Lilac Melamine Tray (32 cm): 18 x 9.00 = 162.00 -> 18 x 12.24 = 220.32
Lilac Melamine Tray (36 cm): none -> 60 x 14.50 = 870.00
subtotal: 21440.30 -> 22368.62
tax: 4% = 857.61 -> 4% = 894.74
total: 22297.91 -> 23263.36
════════════════════
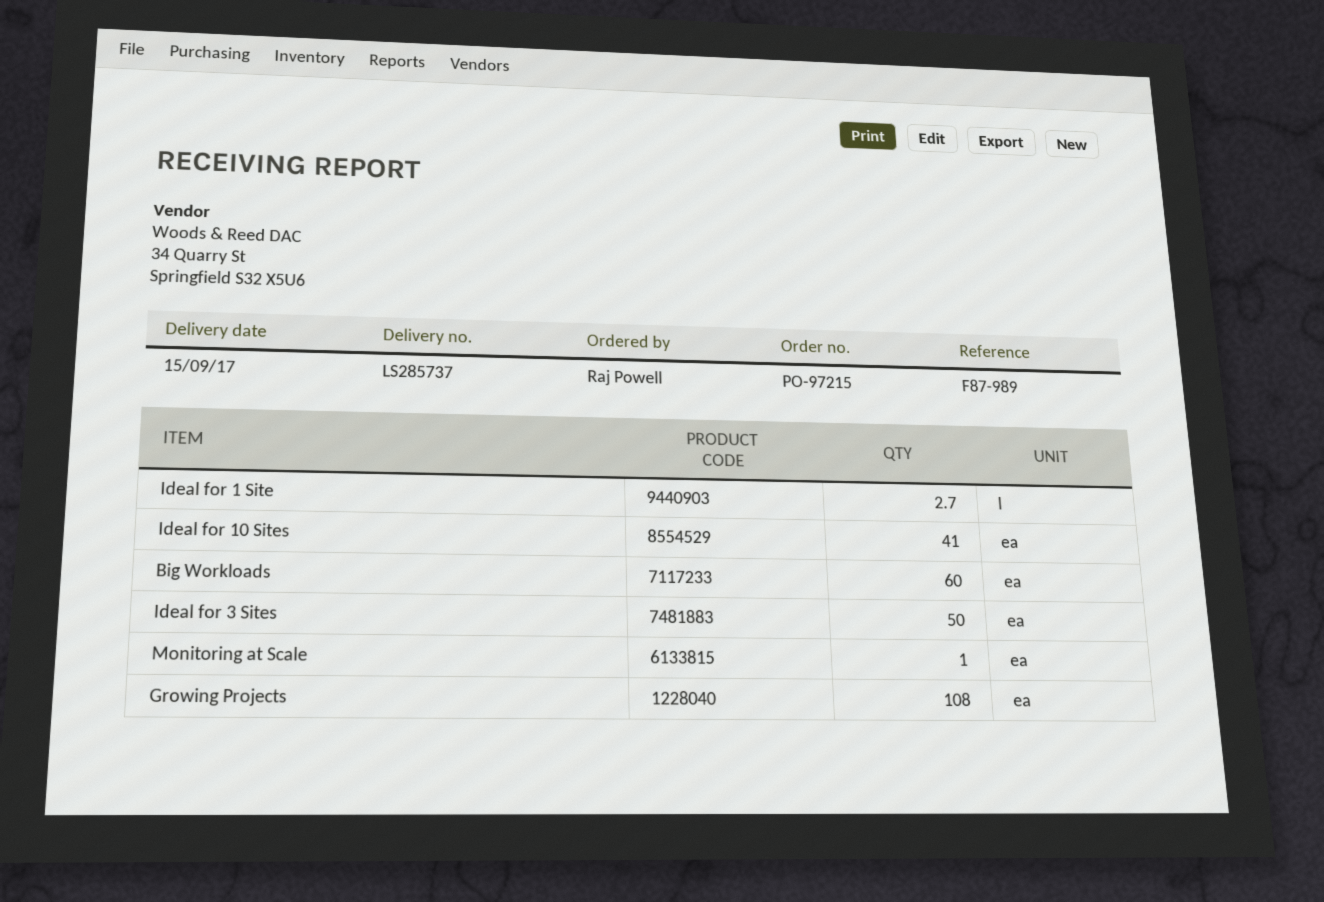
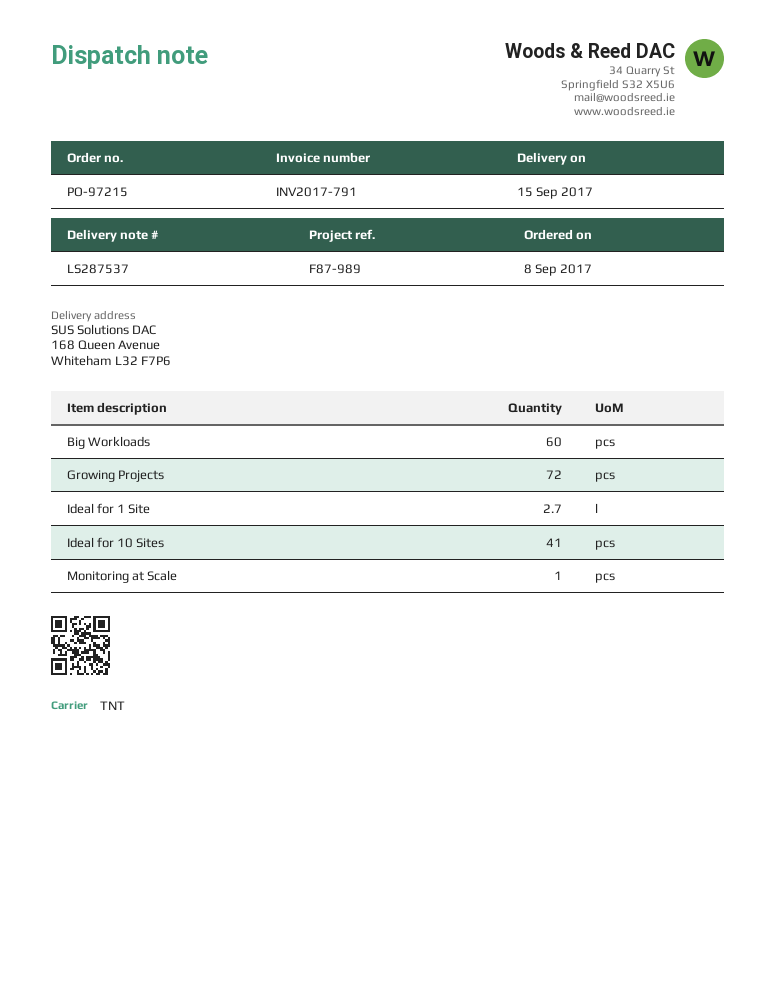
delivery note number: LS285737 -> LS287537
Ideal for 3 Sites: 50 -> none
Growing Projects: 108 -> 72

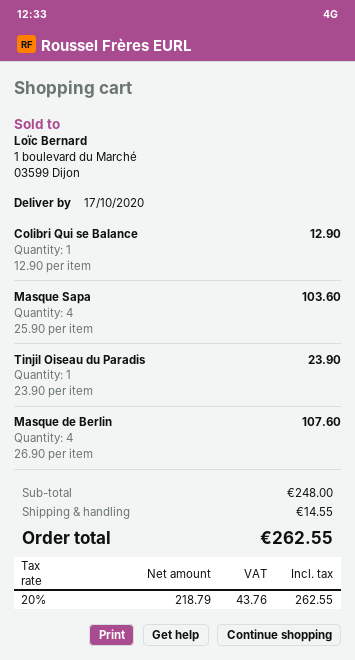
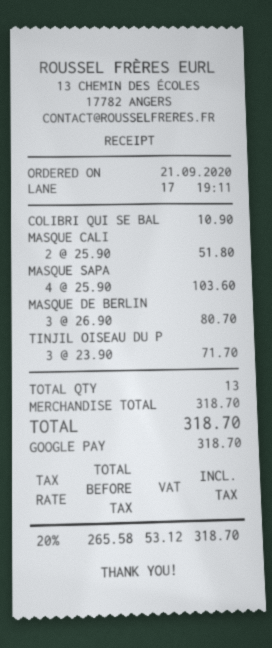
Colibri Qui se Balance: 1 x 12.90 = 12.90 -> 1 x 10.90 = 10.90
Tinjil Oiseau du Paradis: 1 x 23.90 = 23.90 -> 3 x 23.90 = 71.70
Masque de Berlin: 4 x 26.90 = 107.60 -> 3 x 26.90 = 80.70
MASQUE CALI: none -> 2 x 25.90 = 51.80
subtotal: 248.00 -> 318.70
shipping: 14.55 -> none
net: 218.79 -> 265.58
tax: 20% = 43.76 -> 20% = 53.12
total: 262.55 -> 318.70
════════════════════
Exercise details: Extract all lines from the data in which "subtotal" is found.

Answer to the problem:
subtotal: 21440.30 -> 22368.62
subtotal: 248.00 -> 318.70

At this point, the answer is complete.